Lightweight convolution-based neural networks (CNNs) are well suited for sensor-based human activity recognition (HAR) applications on resource-constrained edge devices with faster inference speed. However, the convolutional kernels are often limited to a small window range, which can only capture local details in time series sensor data, thus preventing further performance boost. Though Introducing self-attention into convolution can help to handle long-range dependence well, it might significantly slow down actual activity inference speed, due to high computational cost.

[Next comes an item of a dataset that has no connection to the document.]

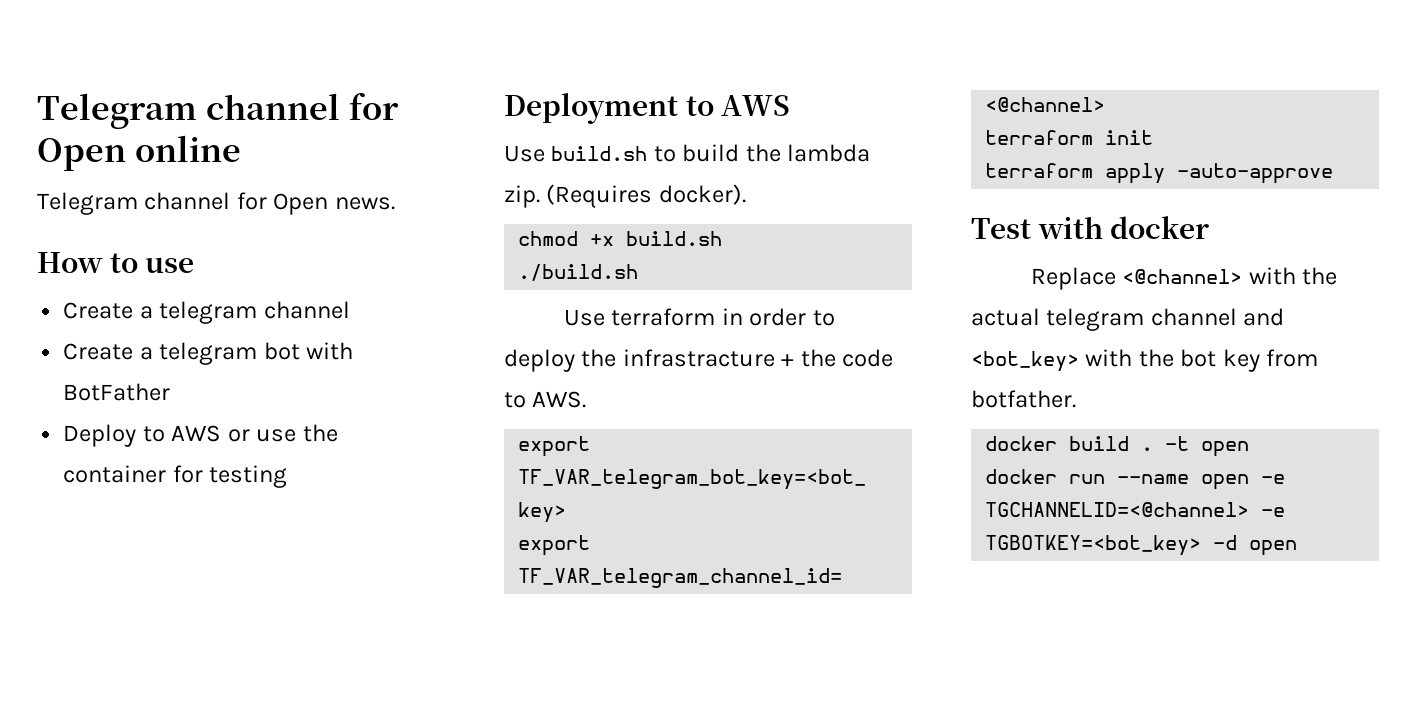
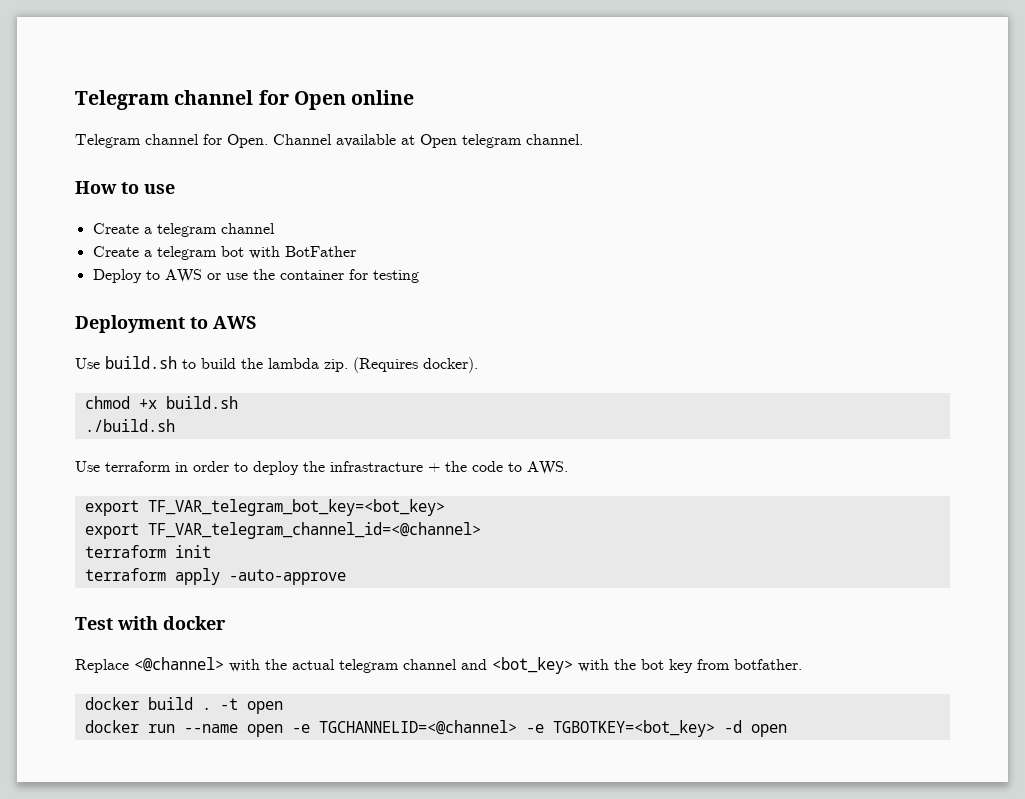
- Telegram channel for Open news.
+ Telegram channel for Open. Channel available at Open telegram channel.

In this paper, we introduce a new learning paradigm (star operation) and then present a lightweight Dual-Branch High-Order Interactions (DbHoi) block, which is computationally friendly for mobile HAR deployment. The proposed DbHoi block may implicitly transform raw sensor inputs into high-dimensional non-linear features, but actually operate in a low-dimensional feature space (analogs to the design principle of polynomial kernel tricks), without incurring extra computational overhead. Extensive experiments are conducted on three public HAR benchmarks including UCI-HAR, UniMiB-SHAR, and OPPORTUNITY, which demonstrate that our suggested DbHoi can consistently surpass various meticulously designed lightweight networks such as MobileNet, ShuffleNet, and GhostNet. Detailed ablation studies, visualizing representations, and on-device latency analyses further validate our insights with regards to the star operation, while underscoring its practical merit in real-world HAR deployment.